At the start of my career I used to beat myself up about these continuously. A watershed moment for me came in conversation with a highly experienced, knowledgeable, and universally respected expert in his field, and he said he always felt he was in “fake it till you make it” mode. I suppose the inverse of the Dunning-Kruger effect is that competent people never feel they have “made it”.
Beware the “embedded bioinformatician” role
This is speaking as someone currently in this sort of role myself. Why I bring this is up is because while I know many people in this position who are quite content (myself included, at least for now!), I would estimate that the majority of bioinformaticians whom I have spoken to who are unhappy/unsatisfied with their positions are in embedded roles. So many times have I heard the same heartbreaking story of young, highly intelligent, diligent bioinformaticians slowly have their confidence, self-worth and drive whittled away due to similar themes: being treated as a glorified technician, having their opinions ignored/not valued, being held in lower esteem to “biologists”/”real” scientists, their needs – tools, development – being a lower priority to others.

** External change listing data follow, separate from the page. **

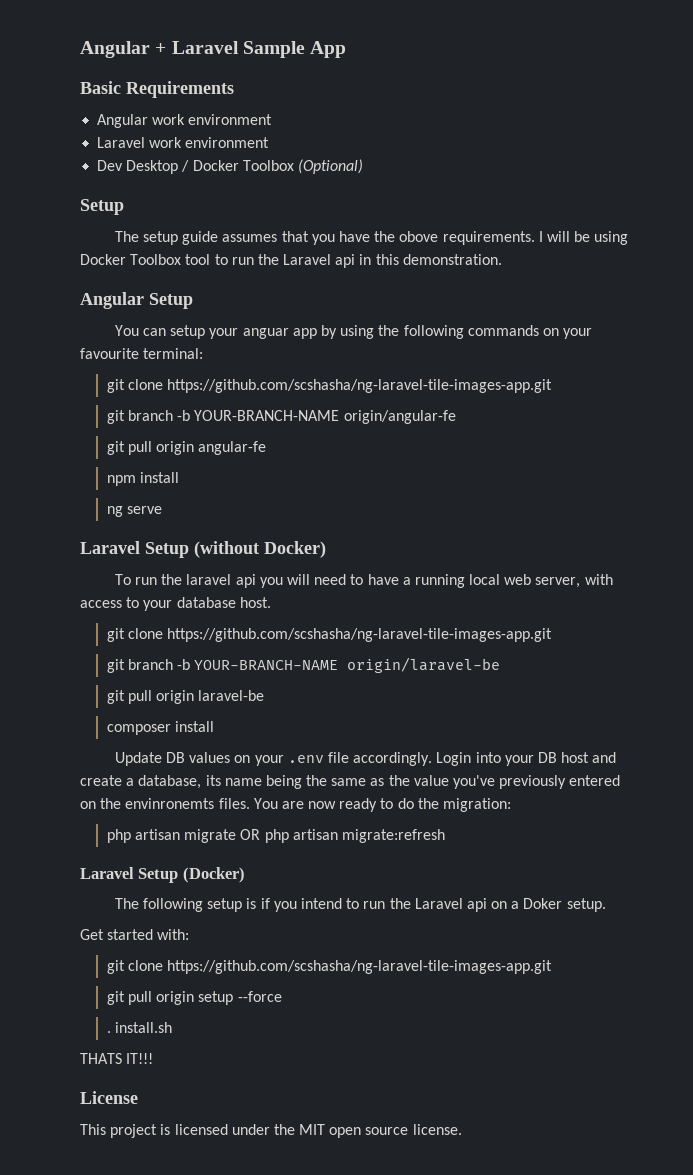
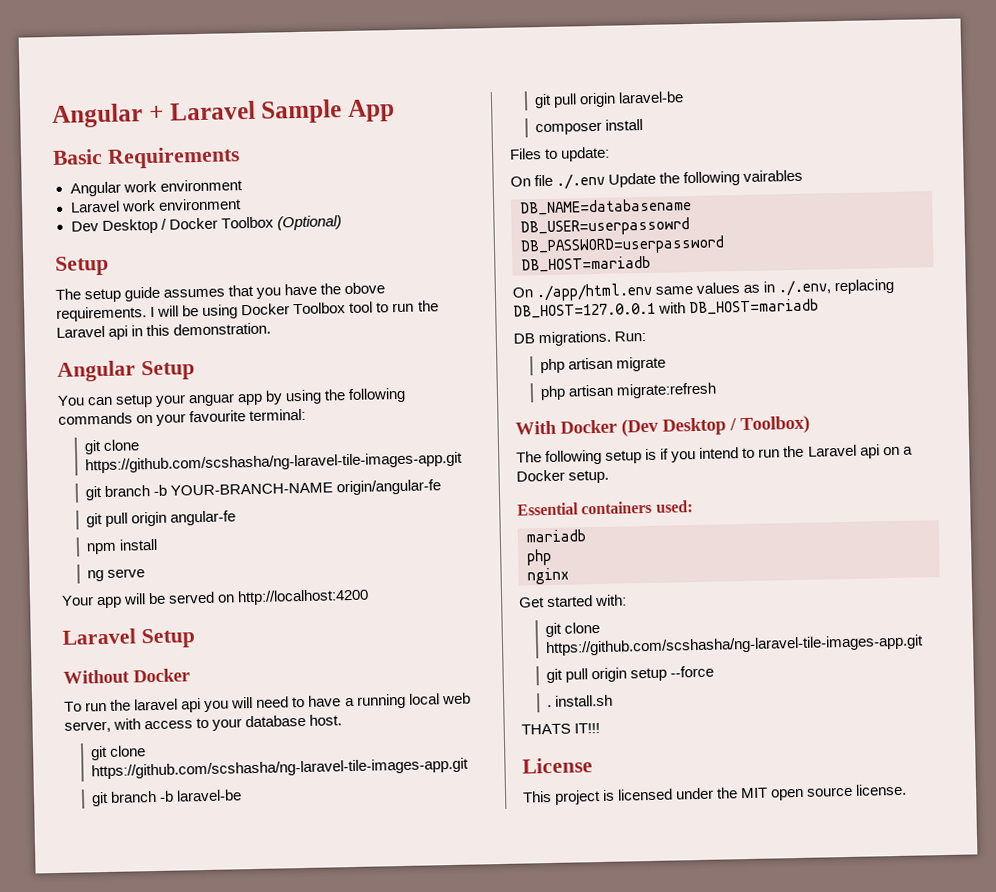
[80,541,326,558] // Laravel Setup (without Docker) -> [61,588,370,609] [62,628,196,649] [63,668,190,684] // Your app will be served on http://localhost:4200 // Laravel Setup // Without Docker
[194,657,501,673] YOUR-BRANCH-NAME origin/laravel-be -> [176,789,243,802] laravel-be
[114,752,617,766] [80,775,621,789] [80,798,512,812] Update DB values on your .env file accordingly. Login into your DB host and create a database, its name being the same as the value you've previously entered on the envinronemts files. You are now ready to do the migration: -> [509,146,611,162] [510,169,804,190] [520,198,692,216] [520,217,690,237] [520,235,725,256] [521,255,651,273] [512,278,895,302] [513,298,820,319] [513,330,647,347] Files to update: // On file ./.env Update the following vairables // DB_NAME=databasename // DB_USER=userpassowrd // DB_PASSWORD=userpassword // DB_HOST=mariadb // On ./app/html.env same values as in ./.env, replacing DB_HOST=127.0.0.1 with DB_HOST=mariadb // DB migrations. Run:
[240,829,261,840] OR -> (667, 364) //
[80,867,245,883] Laravel Setup (Docker) -> [515,415,810,437] With Docker (Dev Desktop / Toolbox)
[523,898,563,909] Doker -> [516,469,565,482] Docker
(606, 905) none -> [517,500,693,516] [526,529,586,543] [527,548,552,566] [527,567,569,585] // Essential containers used: // mariadb // php // nginx

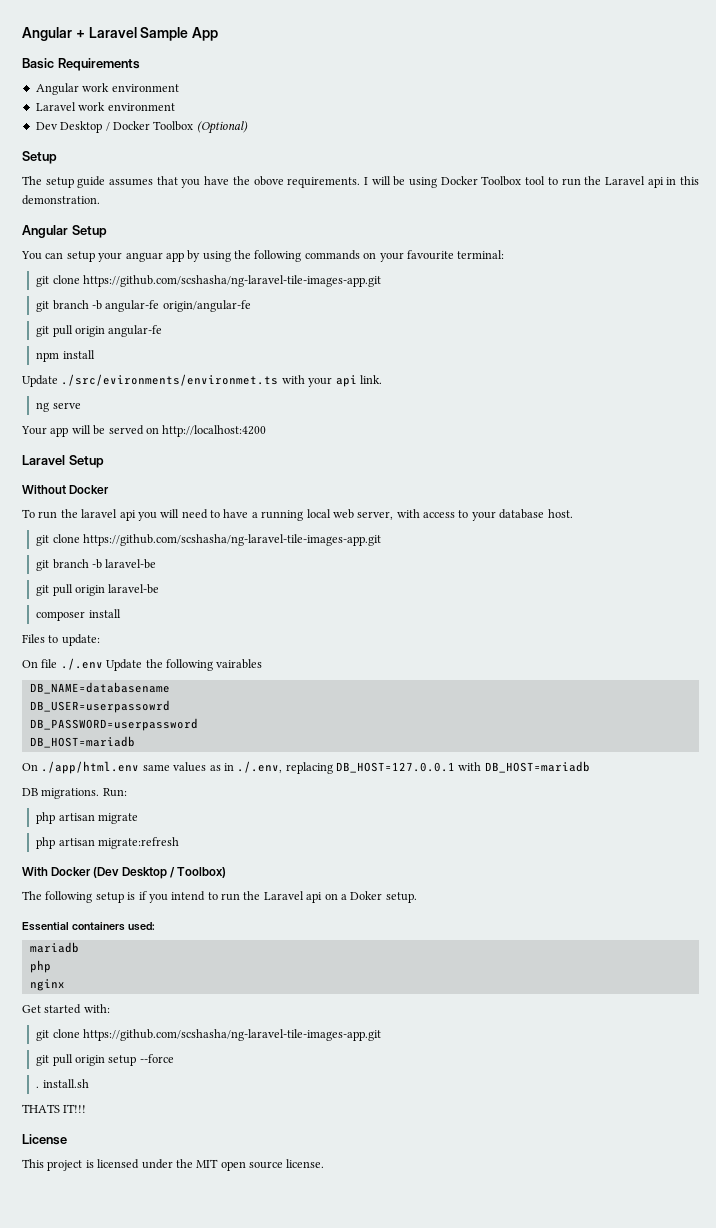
[170,482,334,496] YOUR-BRANCH-NAME -> [105,300,160,312] angular-fe
(159, 544) none -> [22,374,382,387] // Update ./src/evironments/environmet.ts with your api link.
[516,469,565,482] Docker -> [350,891,383,900] Doker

I feel much of my own satisfaction with my current role is that, aside from having skills and experience that have given me a modicum of self-worth, I have having come to terms with the fact that this is how things are and that it is up to me to do something about it, if I can. I have tried to be confident in asserting my opinions, open about my concerns, and assertive about my needs with the leadership. I have no doubt this would have been much harder in earlier stages of my career. While I don’t want to put off newbies from embedded roles, I would only advise that you are aware of the issues, be open about them with the leadership (bring them up early, even at interview – I did!), and make decisions based on how the leadership reacts. If the leadership is on-side (or at the very least pretend to be), other things can fall into place. Ultimately your work and how you present yourself is what will buy you respect.
Thanks to the community
I can’t overstate the importance and influence of platforms like Biostars, the Bioconductor forum, SeqAnswers, Stack Exchange and many others, have had on both my day-to-day work and my career in general. I would like to end with a massive thank you to the community of bioinformaticians online who are helping each other out. You are all stars.